■ Requirement ■
Scan the material for the string "flex" and copy out every line in which it occurs.
#### Input for this task
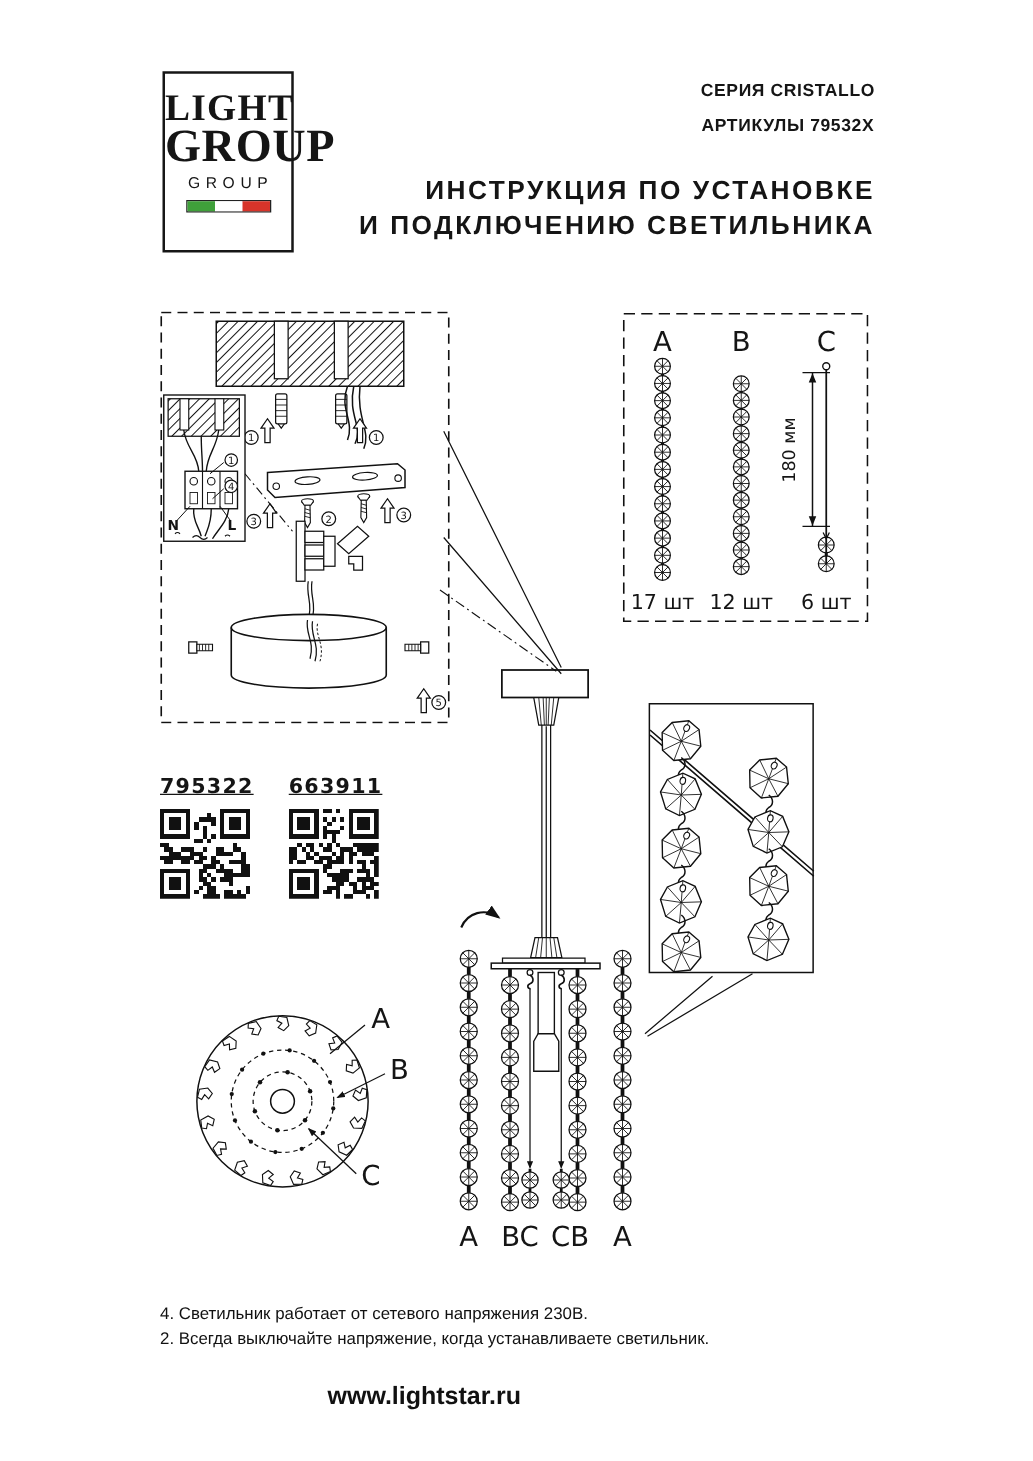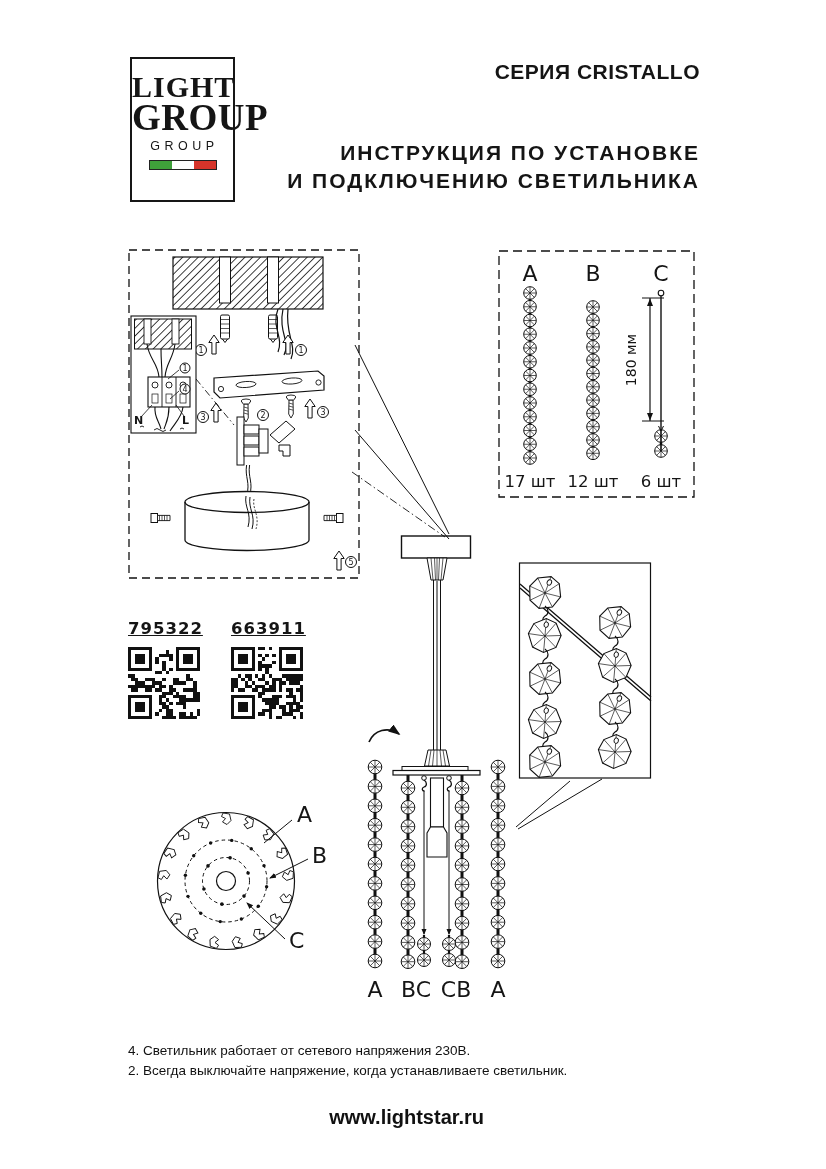--- a/index.html
+++ b/index.html
@@ -16,7 +16,7 @@
   .flag{display:flex;width:66px;height:8px;margin:7px auto 0;border:1.2px solid #222;}
   .flag div{flex:1;}
   
-  .hdr-top{right:126px;top:58px;text-align:center;font-weight:700;font-size:21px;line-height:28px;letter-spacing:0.5px;}
+  .hdr-top{right:126px;top:58px;text-align:center;font-weight:700;font-size:14px;line-height:28px;letter-spacing:0.5px;}
   .hdr-main{right:126px;top:139px;text-align:right;font-weight:700;font-size:21px;line-height:28px;letter-spacing:2px;margin-left:32px;}
   
   .qr{width:74px;text-align:center;text-decoration:underline;}

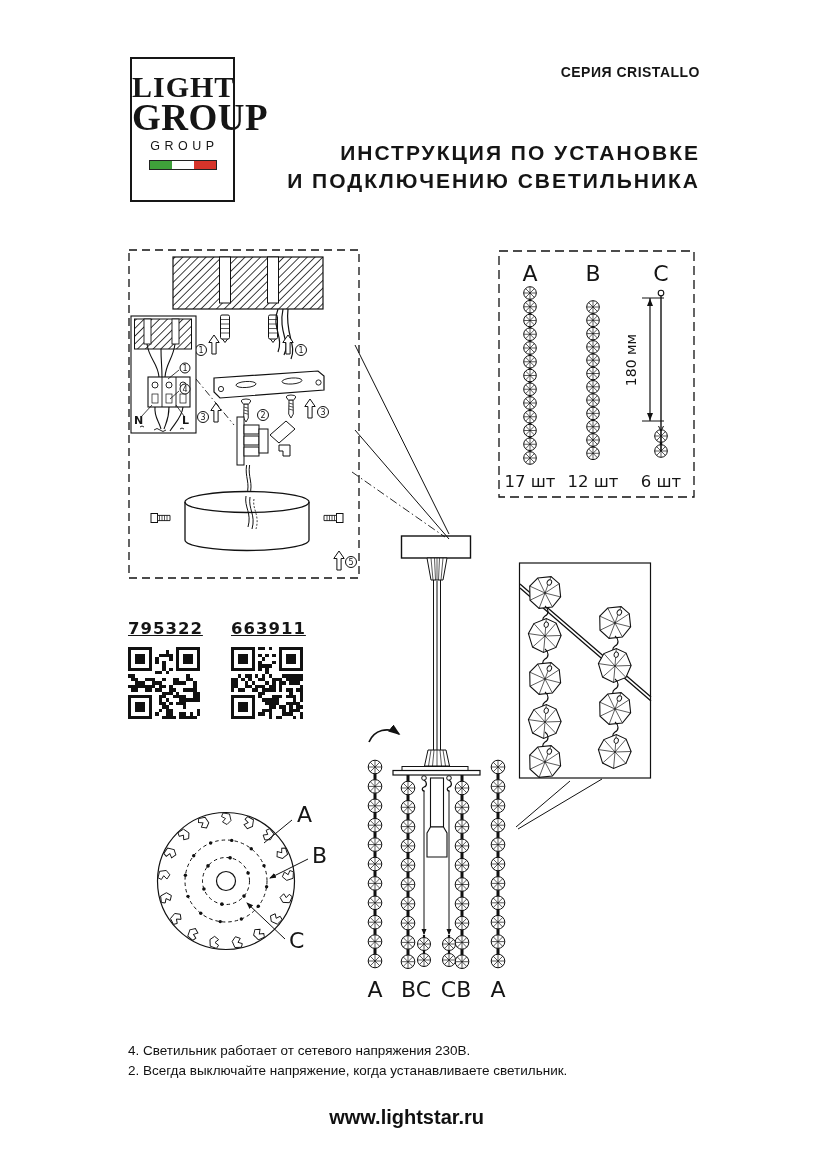--- a/index.html
+++ b/index.html
@@ -46,6 +46,7 @@
 
   <div class="abs hdr-top">
     <div>СЕРИЯ CRISTALLO</div>
+    <div>АРТИКУЛЫ 79532X</div>
   </div>
   <div class="abs hdr-main">
     <div>ИНСТРУКЦИЯ ПО УСТАНОВКЕ</div>

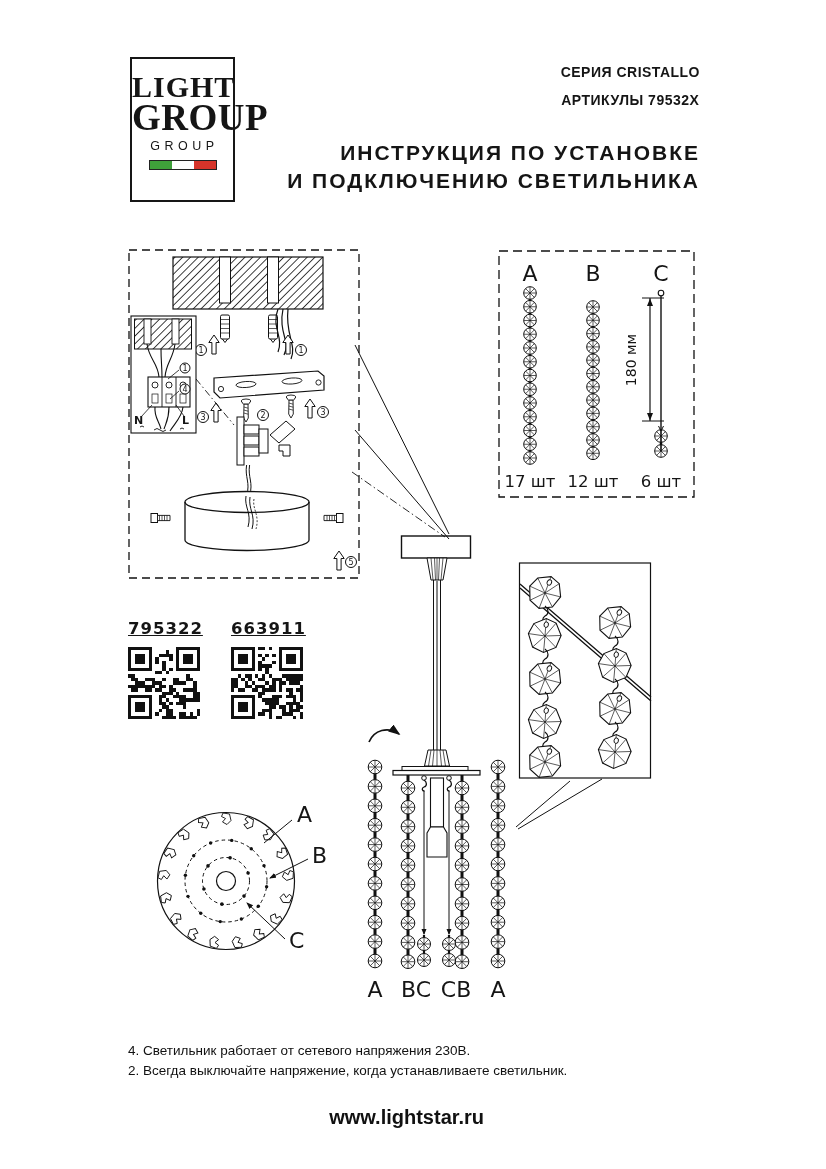--- a/index.html
+++ b/index.html
@@ -23,7 +23,7 @@
   .qr-label{font-family:"DejaVu Sans",sans-serif;font-weight:700;font-size:16.5px;letter-spacing:1px;margin-bottom:9px;}
   
   .notes{left:128px;top:1041px;font-size:13.5px;line-height:19.5px;color:#111;}
-  .footer{left:262px;top:1106px;width:222px;text-align:right;font-weight:700;font-size:20px;color:#111;}
+  .footer{left:262px;top:1106px;width:222px;text-align:left;font-weight:700;font-size:20px;color:#111;}
   .dl{font-family:"DejaVu Sans",sans-serif;font-size:22px;}
   .cnum{font-family:"DejaVu Sans",sans-serif;font-size:8px;text-anchor:middle;}
   .cn{fill:#fff;stroke:#111;stroke-width:1;}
########
■ Answer to the exercise ■
   .flag{display:flex;width:66px;height:8px;margin:7px auto 0;border:1.2px solid #222;}
   .flag div{flex:1;}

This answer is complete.